Языковое манипулирование – «вид языкового воздействия, используемый для скрытого внедрения в психику адресата целей, желаний, намерений, отношений или установок, не совпадающих с теми, которые имеются у адресата в данный момент. В основе языкового манипулирования лежат такие психологические и психолингвистические механизмы, которые вынуждают адресата некритично воспринимать речевое сообщение, способствуют возникновению в его сознании определенных иллюзий и заблуждений, провоцируют его на совершение выгодных для манипулятора поступков» [Быкова 1999: 99]. – «Под языковым манипулированием мы понимаем скрытое воздействие на реципиента (группу индивидов), совершаемое в интересах воздействующей стороны, с целью достижения определенного эффекта. Путем манипуляции в сознание внедряются идеи, образы, ассоциации, стереотипы, которые могут полностью, причем незаметно для человека, изменить его отношение к миру» [Любимова]. – Ср. также «компромиссное» определение «языко-речевая манипуляция» [Бринёв 2005: 156–157].

Хотя иногда и говорят, исходя из соссюровской дихотомии язык – речь, что было бы точнее «квалифицировать данное явление как речевую манипуляцию, так как в данном случае речь идет об использовании языковых средств и подчеркивается прагматический характер явления» [Бугорская 2004: 5], однако именно на факте существования языка как знаковой системы базируется возможность его применения в функции инструмента манипуляции.

Очевидно, что, подобно тому, как это происходит в любой игре, участники манипулятивных игр в слова также распределяются по ролям в акте коммуникации: адресант и адресат / субъект и объект / источник и реципиент / манипулятор и манипулируемый, соблюдающие определенный образ поведения.
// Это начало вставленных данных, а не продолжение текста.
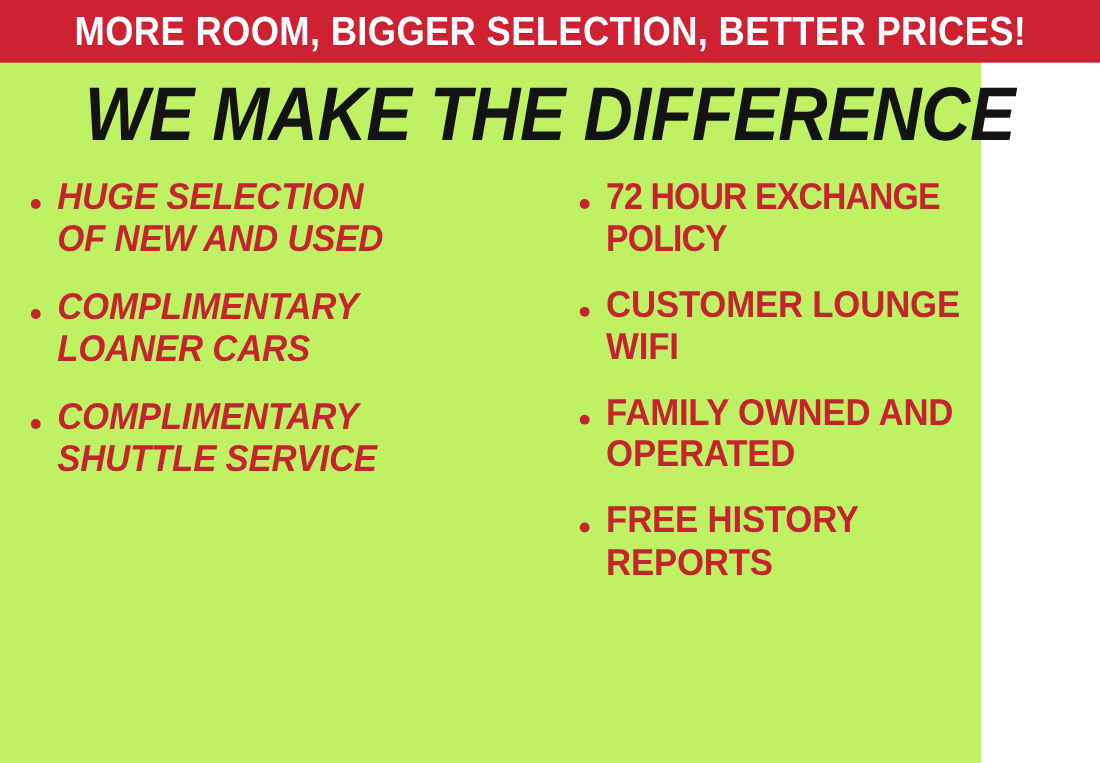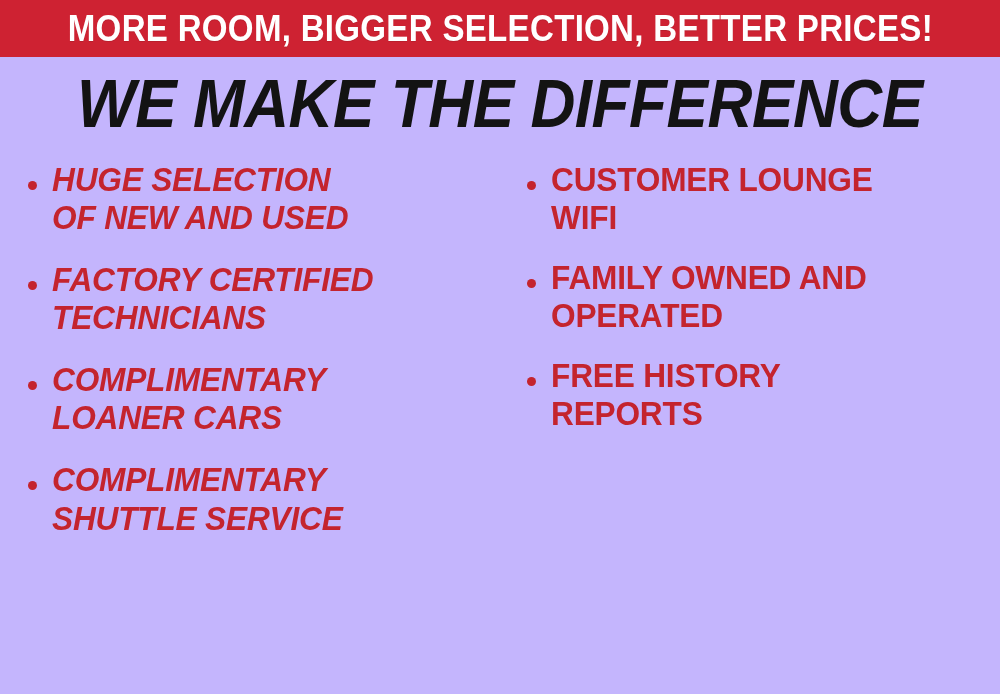--- a/index.html
+++ b/index.html
@@ -11,23 +11,23 @@
   body {
     width: 1000px;
     height: 694px;
     overflow: hidden;
     font-family: "Liberation Sans", sans-serif;
     -webkit-font-smoothing: antialiased;
   }
 
   .poster {
     position: relative;
-    width: 1000px;
+    width: 892px;
     height: 694px;
-    background: #c4b5fd;
+    background: #bef264;
   }
 
   
   .banner {
     position: absolute;
     left: 0;
     top: 0;
     width: 1000px;
     height: 57px;
     background: #ce2232;
@@ -143,42 +143,42 @@
 
     <div class="col col-left">
 
       <div class="bullet-item">
         <span class="bullet-dot"></span>
         <span class="bullet-text">HUGE SELECTION
 OF NEW AND USED</span>
       </div>
 
 
-      <div class="bullet-item">
-        <span class="bullet-dot"></span>
-        <span class="bullet-text">FACTORY CERTIFIED
-TECHNICIANS</span>
-      </div>
 
       <div class="bullet-item">
         <span class="bullet-dot"></span>
         <span class="bullet-text">COMPLIMENTARY
 LOANER CARS</span>
       </div>
 
       <div class="bullet-item">
         <span class="bullet-dot"></span>
         <span class="bullet-text">COMPLIMENTARY
 SHUTTLE SERVICE</span>
       </div>
 
     </div>
 
     <div class="col col-right">
 
+      <div class="bullet-item">
+        <span class="bullet-dot"></span>
+        <span class="bullet-text tight">72 HOUR EXCHANGE
+POLICY</span>
+      </div>
 
 
       <div class="bullet-item">
         <span class="bullet-dot"></span>
         <span class="bullet-text">CUSTOMER LOUNGE
 WIFI</span>
       </div>
 
 
       <div class="bullet-item">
Так, рассматривая загадку как пример высококонвенционального действия, называемого игрой, противопоставляют его «обычному» коммуникативному акту по следующим критериям: «а) игра – это высококонвенциализированное коммуникативное действие, следовательно, действия игроков расписаны очень жестко, роли четко распределены; б) игра не может начаться спонтанно: прежде чем начать играть, игроки договариваются об этом, этот договор – не следствие некоторых коммуникативных поведений, не молчаливое согласие, а результат формально выраженных направленных взаимодействий; в) для игры характерно наличие целей, в большой степени абстрагируемых от конкретных условий коммуникаций… Роль участника игры – это своего рода маска, под которой существует коммуникант прежний, доигровой» [Филиппов 1998: 103]. Ср. эпизод состязания сказочных персонажей – Бильбо и Голлума, во время которого они меняются ролями субъекта и объекта манипуляции, «загадчика» и «отгадчика», причем нарушают правила игры взаимно, поскольку не доверяют друг другу: «Он [Бильбо] знал, конечно, что игра в загадки очень старинная и считается священной и даже злые существа не смеют плутовать, играя в нее. Но Бильбо не доверял этому скользкому созданию: с отчаяния оно могло выкинуть любую штуку. Под любым предлогом оно могло нарушить договор. Да и последняя загадка, если на то пошло, согласно древним правилам игры, не могла считаться настоящей» (т. е. это был «обычный» вопрос) [Толкиен 1991: 74–75].

Замечательный пример высококонвенциональной игры (причем выражающейся не только вербально), участники которой как бы надевают на себя некие маски, соответствующие их ролям, и соблюдают необходимые правила, – это взаимоотношения Бориса Друбецкого и Жюли Карагиной.

Предварительные условия игры: в силу обстоятельств Борису, приехавшему в Москву для женитьбы на богатой невесте, приходится остановить свой выбор на Жюли. Ей двадцать семь лет, она очень богата и совершенно некрасива (хотя и считает, что «она не только так же хороша, но еще более привлекательна теперь, нежели была прежде»); причем Жюли «усвоила себе тон девушки, как будто потерявшей любимого человека или жестоко обманутой им. Хотя ничего подобного с ней не случалось, на нее смотрели, как на таковую, и сама она даже верила, что она много пострадала в жизни» [Толстой 1980, V: 323]. «…Некоторые молодые люди, в числе которых был и Борис, более углублялись в меланхолическое настроение Жюли, и с этими молодыми людьми она имела более продолжительные и уединенные разговоры о тщете всего мирского… Жюли была особенно ласкова к Борису» [там же].